### Dataset entries
▼

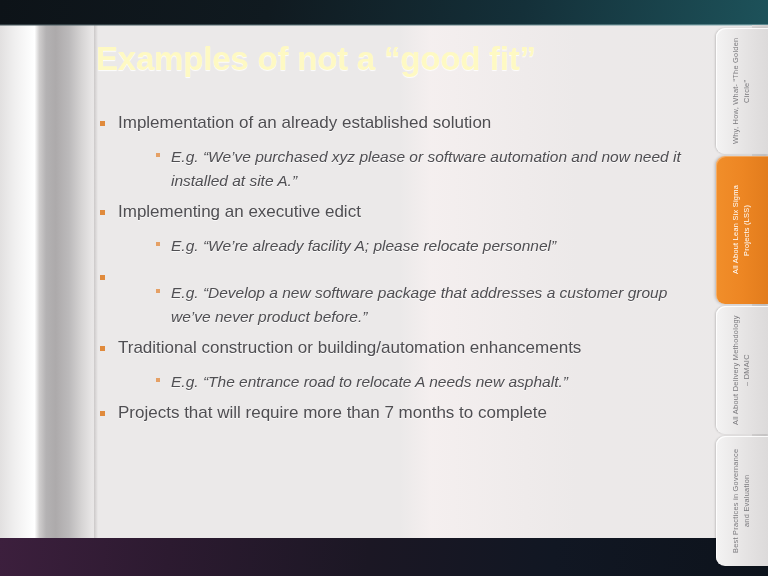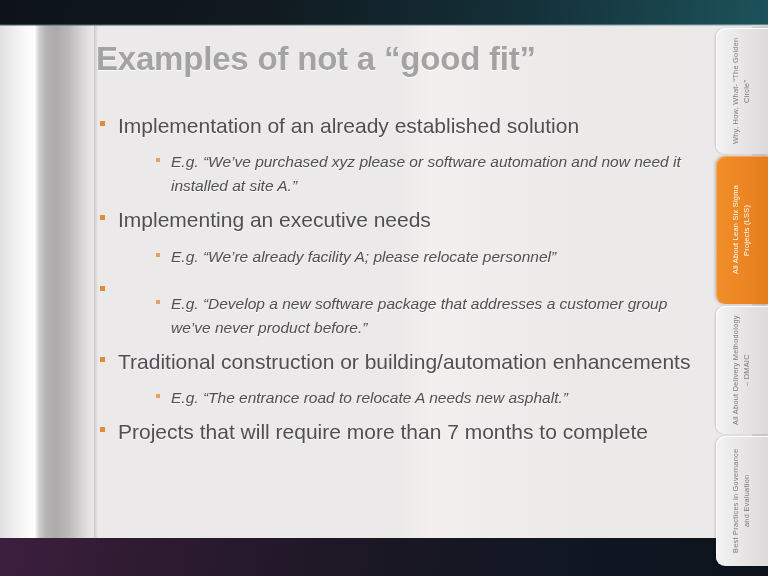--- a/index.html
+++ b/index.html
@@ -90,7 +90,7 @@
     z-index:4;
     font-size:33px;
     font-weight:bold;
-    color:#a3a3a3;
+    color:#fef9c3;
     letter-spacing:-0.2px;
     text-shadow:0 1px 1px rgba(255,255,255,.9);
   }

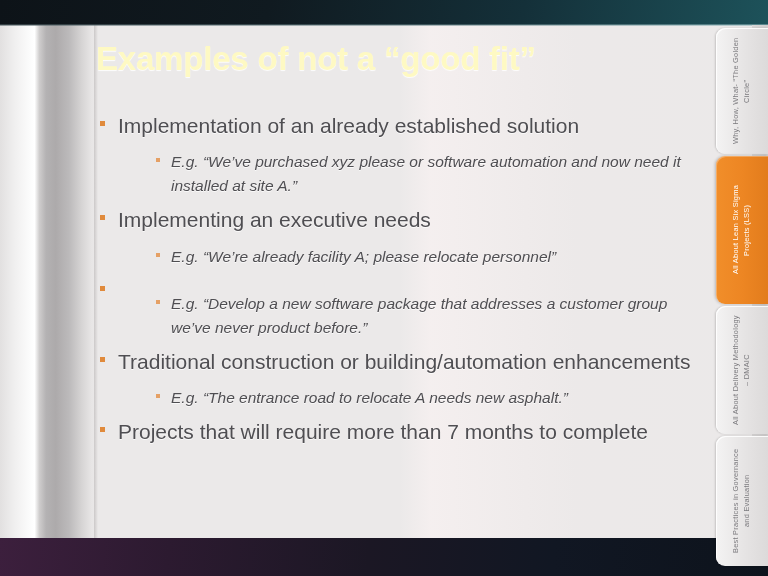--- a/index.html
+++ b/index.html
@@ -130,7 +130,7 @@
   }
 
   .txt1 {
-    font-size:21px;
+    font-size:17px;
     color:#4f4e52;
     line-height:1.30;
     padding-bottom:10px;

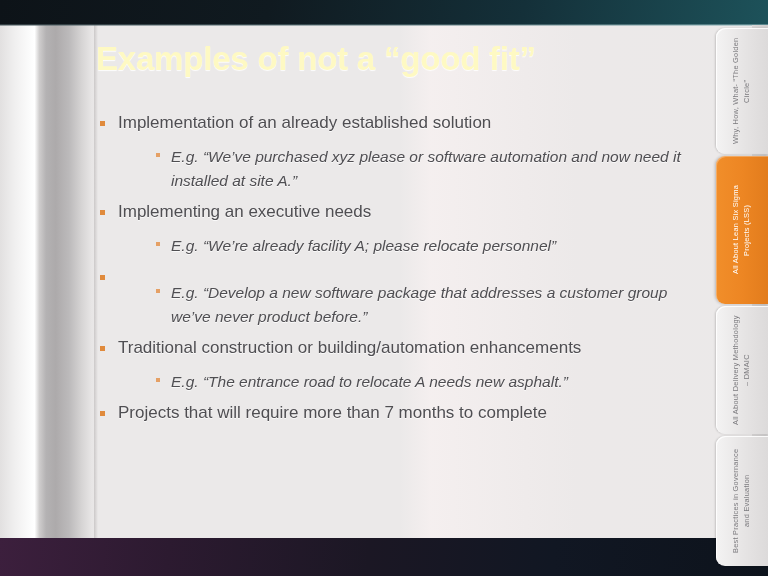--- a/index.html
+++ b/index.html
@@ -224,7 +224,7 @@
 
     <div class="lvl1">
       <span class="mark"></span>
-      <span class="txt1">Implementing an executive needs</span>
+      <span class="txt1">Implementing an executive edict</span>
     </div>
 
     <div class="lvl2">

▲

### WORK REQUEST
Your task is to repeat the records exactly. Images do not belong in the copy.

### ANSWER TO THE EXERCISE
--- a/index.html
+++ b/index.html
@@ -90,7 +90,7 @@
     z-index:4;
     font-size:33px;
     font-weight:bold;
-    color:#a3a3a3;
+    color:#fef9c3;
     letter-spacing:-0.2px;
     text-shadow:0 1px 1px rgba(255,255,255,.9);
   }

--- a/index.html
+++ b/index.html
@@ -130,7 +130,7 @@
   }
 
   .txt1 {
-    font-size:21px;
+    font-size:17px;
     color:#4f4e52;
     line-height:1.30;
     padding-bottom:10px;

--- a/index.html
+++ b/index.html
@@ -224,7 +224,7 @@
 
     <div class="lvl1">
       <span class="mark"></span>
-      <span class="txt1">Implementing an executive needs</span>
+      <span class="txt1">Implementing an executive edict</span>
     </div>
 
     <div class="lvl2">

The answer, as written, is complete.